Taiwan’s foreign ministry said it had no comment on reports of Pelosi’s travel plans but the White House, which would not confirm the trip, said she had the right to go.

China’s responses could include firing missiles near Taiwan, large-scale air or naval activities, or further “spurious legal claims” such as Beijing’s assertion that the Taiwan Strait was not an international waterway, White House national security spokesman John Kirby told reporters in Washington.

“We will not take the bait or engage in sabre rattling. At the same time, we will not be intimidated,” Kirby said.

Amid widespread speculation over whether she would make a stop in Taiwan, Pelosi’s office said on Sunday that she was leading a congressional delegation to the region that would include visits to Singapore, Malaysia, South Korea and Japan. It did not mention Taiwan.

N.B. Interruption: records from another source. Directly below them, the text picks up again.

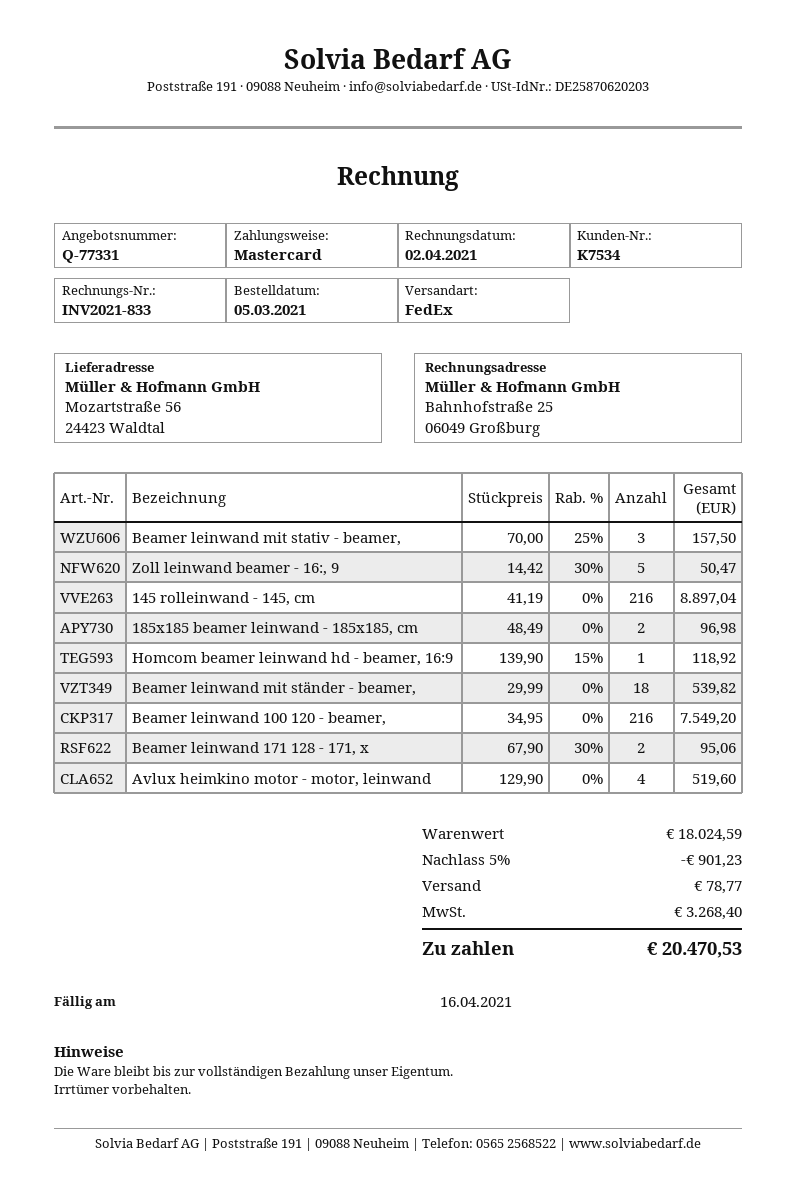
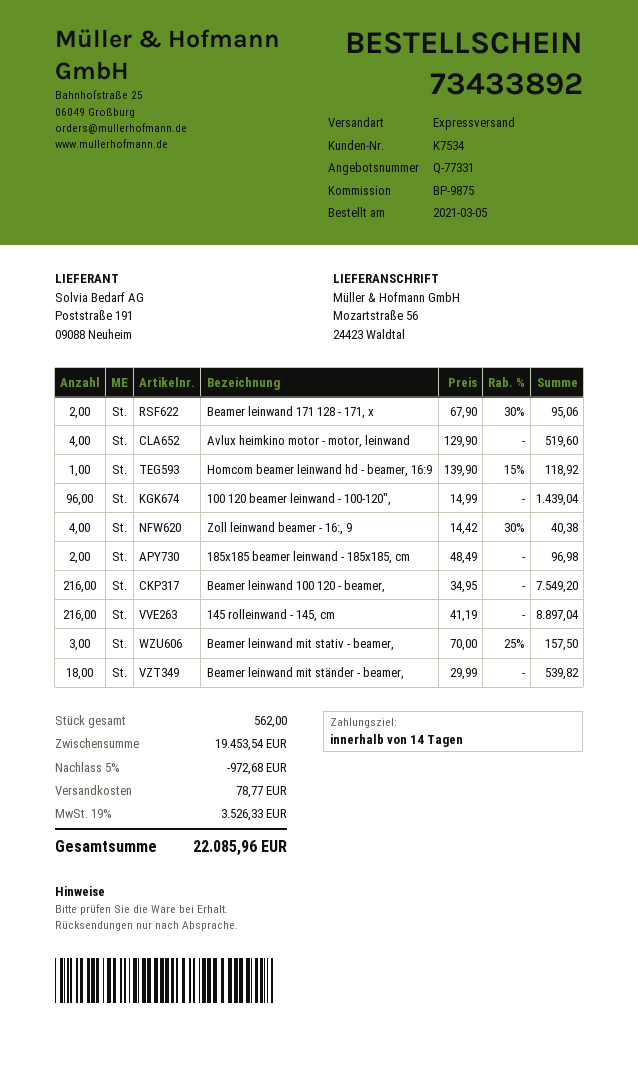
shipping method: FedEx -> express
Zoll leinwand beamer - 16:, 9: 5 x 14.42 - 30% = 50.47 -> 4 x 14.42 - 30% = 40.38
100 120 beamer leinwand - 100-120",: none -> 96 x 14.99 = 1439.04
subtotal: 18024.59 -> 19453.54
discount: 5% = 901.23 -> 5% = 972.68
tax: 3268.40 -> 3526.33
total: 20470.53 -> 22085.96

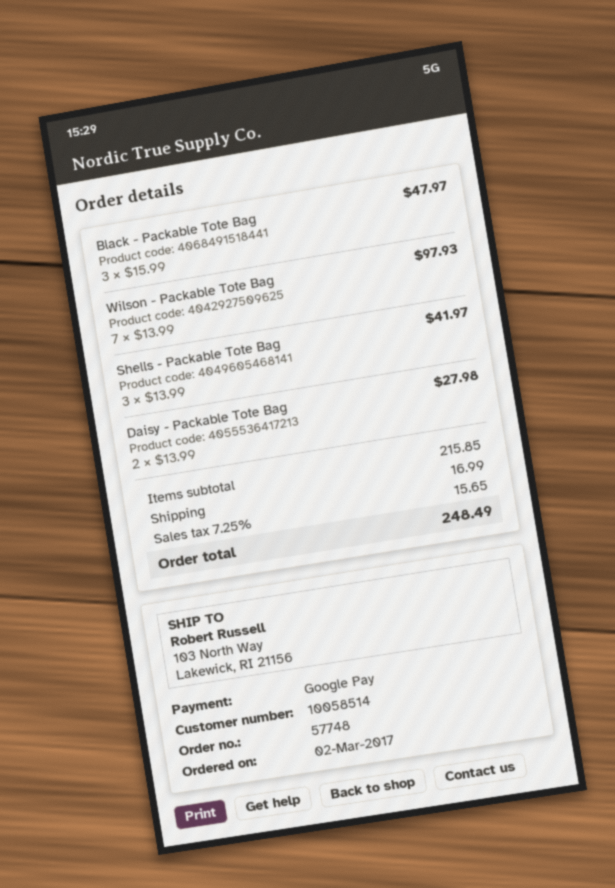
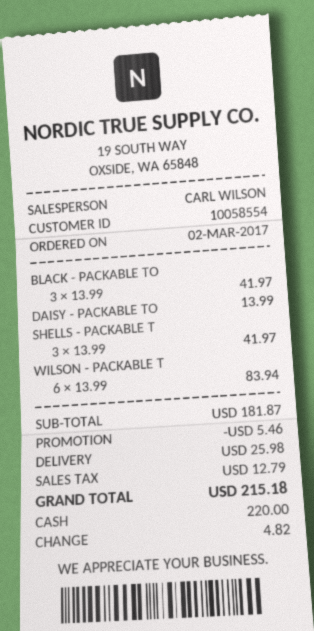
customer number: 10058514 -> 10058554
payment method: Google Pay -> cash
Black - Packable Tote Bag: 3 x 15.99 = 47.97 -> 3 x 13.99 = 41.97
Wilson - Packable Tote Bag: 7 x 13.99 = 97.93 -> 6 x 13.99 = 83.94
Daisy - Packable Tote Bag: 2 x 13.99 = 27.98 -> 1 x 13.99 = 13.99
subtotal: 215.85 -> 181.87
discount: none -> 5.46
shipping: 16.99 -> 25.98
tax: 15.65 -> 12.79
total: 248.49 -> 215.18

One source told Reuters the United States had informed some allies about Pelosi’s visit to Taiwan.

Two other sources said Pelosi was scheduled to meet a small group of activists who are outspoken about China’s human rights record during her stay in Taiwan.

Chinese foreign ministry spokesman Zhao Lijian said on Monday that it would be “a gross interference in China’s internal affairs” if Pelosi visited Taiwan, and warned it would lead to “very serious developments and consequences”.

“We would like to tell the United States once again that China is standing by, the Chinese People’s Liberation Army will never sit idly by, and China will take resolute responses and strong countermeasures to defend its sovereignty and territorial integrity,” Zhao told a daily briefing.

China views visits by US officials to Taiwan as sending an encouraging signal to the pro-independence camp in the island. Washington does not have official diplomatic ties with Taiwan but is bound by US law to provide the island with the means to defend itself.

A visit by Pelosi, a longtime critic of China, would come amid worsening ties between Washington and Beijing.

Kirby said nothing about Pelosi’s possible trip changed US policy towards Taiwan, and Beijing was well aware the division in powers within the US government meant Pelosi would make her own decisions about the visit.

During a phone call last Thursday, Chinese President Xi Jinping warned US President Joe Biden that Washington should abide by the one-China principle and “those who play with fire will perish by it”.

Biden told Xi that US policy on Taiwan had not changed and that Washington strongly opposed unilateral efforts to change the status quo or undermine peace and stability across the Taiwan Strait.

On Monday, Taiwan Premier Su Tseng-chang did not directly respond when asked whether Pelosi would visit but told reporters that visits by “distinguished foreign guests” were welcome.

On Monday, Pelosi and her delegation met Singapore Prime Minister Lee Hsien Loong, and discussed issues including cross-strait relations, the Ukraine war and climate change, Singapore’s foreign ministry said.

Beijing considers Taiwan to be part of its territory and has never renounced using force to bring the island under its control. Taiwan rejects China’s sovereignty claims and says only its people can decide the island’s future.

Biden told reporters last week he thought the US military believed a Pelosi visit to Taiwan was “not a good idea right now”.